Yes, but it's my understanding that the Hindi concept is much deeper than that. I don't presume to be an expert on this topic (Hindi karma), however. Philosophical karma is a different thing and very simple.
What is attached to popular karma is an over-optimistic, unrealistic viewpoint of rewards based on action. The world doesn't work that way, but a lot of people, especially in the western world think it does and think this is a valid concept. It's not. It's a sequitur.
That is all that I was stating. I do not wish to attach anything more to the concept than has already been attached.
I waited to respond to stay away from the people here who hate religion, as well as get sufficiently off the front page as not to derail the general antivirus discussion.
Karma is simply that: action. Physical actions are just like how we accept Newton's Laws of motion as science (in Cartesian, non-relatavistic, non-high-gravity). It can be tested to a high degree of certainty, and therefore requires heavy proof to overcome.
However the distinction with karma is application of Newton's laws to also human behavior. That includes equal and opposite reactions to emotions, thoughts, and efforts. Those who followed Hinduism accepted this idea as Karma. Wiccans know this as the Wiccan Rede and the threefold rule. LaVeyan Satanism's "Rules of the Earth" have some sembelance of 'do no harm to innocents'. Even Jews discuss this very topic with the positive form in Leviticus 19:18, whilst not discussing the basis for it (it's usual for Abrahamic religions to give commandments).
I think every religion has developed a wording of the same principal of Karma, but with slightly different wordings due to language and culture.

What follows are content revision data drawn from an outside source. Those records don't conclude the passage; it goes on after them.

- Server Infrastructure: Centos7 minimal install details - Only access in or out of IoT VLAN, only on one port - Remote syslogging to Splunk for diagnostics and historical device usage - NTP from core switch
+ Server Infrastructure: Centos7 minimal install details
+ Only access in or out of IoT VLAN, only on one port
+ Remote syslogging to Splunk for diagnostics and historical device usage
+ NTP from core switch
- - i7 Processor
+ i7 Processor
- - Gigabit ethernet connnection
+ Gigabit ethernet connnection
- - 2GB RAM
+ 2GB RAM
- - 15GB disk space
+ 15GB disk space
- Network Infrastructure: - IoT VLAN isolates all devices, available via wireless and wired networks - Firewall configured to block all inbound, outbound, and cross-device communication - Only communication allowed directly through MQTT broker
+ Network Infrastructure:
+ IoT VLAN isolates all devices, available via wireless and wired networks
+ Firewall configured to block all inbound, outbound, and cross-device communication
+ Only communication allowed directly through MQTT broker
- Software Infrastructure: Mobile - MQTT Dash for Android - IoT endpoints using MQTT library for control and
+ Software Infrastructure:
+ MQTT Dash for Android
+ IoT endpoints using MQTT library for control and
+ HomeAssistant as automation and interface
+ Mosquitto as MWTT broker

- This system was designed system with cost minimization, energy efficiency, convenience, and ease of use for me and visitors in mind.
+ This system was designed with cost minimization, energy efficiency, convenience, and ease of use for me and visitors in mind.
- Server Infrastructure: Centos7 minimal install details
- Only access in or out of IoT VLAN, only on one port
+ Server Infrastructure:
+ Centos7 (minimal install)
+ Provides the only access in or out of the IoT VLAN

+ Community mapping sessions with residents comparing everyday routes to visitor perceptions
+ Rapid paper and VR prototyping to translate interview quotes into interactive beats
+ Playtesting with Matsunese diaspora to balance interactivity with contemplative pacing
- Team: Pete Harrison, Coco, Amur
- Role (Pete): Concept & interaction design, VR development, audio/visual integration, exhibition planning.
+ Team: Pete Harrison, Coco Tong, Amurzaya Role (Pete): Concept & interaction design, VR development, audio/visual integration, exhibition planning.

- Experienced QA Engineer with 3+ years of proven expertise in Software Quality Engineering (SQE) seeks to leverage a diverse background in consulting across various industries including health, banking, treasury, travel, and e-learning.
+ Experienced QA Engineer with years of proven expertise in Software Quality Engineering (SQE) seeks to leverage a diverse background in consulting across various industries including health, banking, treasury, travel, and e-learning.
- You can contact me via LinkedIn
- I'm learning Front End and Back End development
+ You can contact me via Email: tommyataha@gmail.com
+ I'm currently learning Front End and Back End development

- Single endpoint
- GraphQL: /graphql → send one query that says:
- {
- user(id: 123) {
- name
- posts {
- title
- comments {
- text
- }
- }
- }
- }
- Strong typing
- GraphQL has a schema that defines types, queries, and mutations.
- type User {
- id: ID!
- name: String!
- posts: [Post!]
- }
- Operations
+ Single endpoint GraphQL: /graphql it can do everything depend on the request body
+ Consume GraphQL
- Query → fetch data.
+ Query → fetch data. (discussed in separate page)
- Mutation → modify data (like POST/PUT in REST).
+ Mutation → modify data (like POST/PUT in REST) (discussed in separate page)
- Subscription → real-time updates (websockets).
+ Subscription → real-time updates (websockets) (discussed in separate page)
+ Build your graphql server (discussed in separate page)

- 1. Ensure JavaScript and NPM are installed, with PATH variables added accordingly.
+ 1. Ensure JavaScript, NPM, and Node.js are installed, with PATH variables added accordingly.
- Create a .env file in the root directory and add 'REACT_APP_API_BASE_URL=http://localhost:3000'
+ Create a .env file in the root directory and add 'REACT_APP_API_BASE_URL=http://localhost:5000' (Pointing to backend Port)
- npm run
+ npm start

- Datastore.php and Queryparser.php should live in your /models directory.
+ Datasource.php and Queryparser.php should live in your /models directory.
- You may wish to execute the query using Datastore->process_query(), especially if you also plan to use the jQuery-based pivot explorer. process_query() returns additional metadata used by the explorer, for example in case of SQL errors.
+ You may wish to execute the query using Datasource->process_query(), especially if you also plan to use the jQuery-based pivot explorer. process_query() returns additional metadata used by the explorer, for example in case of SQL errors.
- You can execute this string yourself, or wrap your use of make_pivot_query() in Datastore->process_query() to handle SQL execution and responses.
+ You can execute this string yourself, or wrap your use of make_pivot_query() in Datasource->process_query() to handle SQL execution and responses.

Most seem to get the idea of inertia. People tend to go the direction they were already headed towards, even if it is ruin. I've seen this time and again with people. It doesn't matter if you tell them: something with as much force has to get in their way. And most people get reciprocity, or "you get what you put out". Seems awfully similar to "For Every Action, there is an equal and opposite Reaction".
What people attach to it does matter: having shared meanings for sequences of letters/sounds is how language works, and the sequence of letters "karma" has meaning in modern English which is different to its Hindi meaning.
I do not think anti-viruses are pure security theater. They will not protect against zero day attacks, however, once a specific virus hits enough people, anti-viruses will be updated, preventing large scale infection. In order to avoid this, attackers need an attack vector that would allow them to change the virus binary at will. These definitely exist, but A/V does stop a non trivial amount of infections.
There is software out there that specifically targets zero day attacks. It would be a conflict of interest for me to mention specifics, but a trivial matter for those interested to find out.
On the one hand, he must be facetious. Viruses existed long before Windows as an operating system was even conceptualized. Therefore it is ridiculous to claim that anti-virus software exists because of Windows alone.
On the other hand, it is true that anti-virus software became a lot more popular as Windows gained market-share. The reason is simple: as we all know, for a long time Microsoft did not take security very seriously. They essentially followed what seems to be Adobe's current philosophy, which is "release first, secure later." Remember that it was only relatively recently that they started to rigorously plug holes on a very short turnaround (mostly weekly if not shorter). So it is not difficult to conceive of a perspective where anti-virus software existed (and still does) mostly to overcome some of the shortcomings of the OS.
I wouldn't call if facetious because today, the only reason any AV exists is because other software failed to sanitize itself against rogue agents. Viruses aren't some mystery or magic, you have to actively engage with a server that sends one to you (be it by actively engaging with the server, or having a vulnerable point of entry and a bad firewall), and either through vulnerabilities in the applications interacting over IP stacks, or through user ignorance in explicitly running a virus manually (and with enough escalated system privilege to do damage).
It is easier to whitelist than blacklist. It is stupidly easy to embed a cipher in a binary, encrypt the actual payload, and have the execution context decode it back into its viral form. If you do that, you can tweak a knob, get an entirely different looking binary, and keep shipping out the same virus over and over.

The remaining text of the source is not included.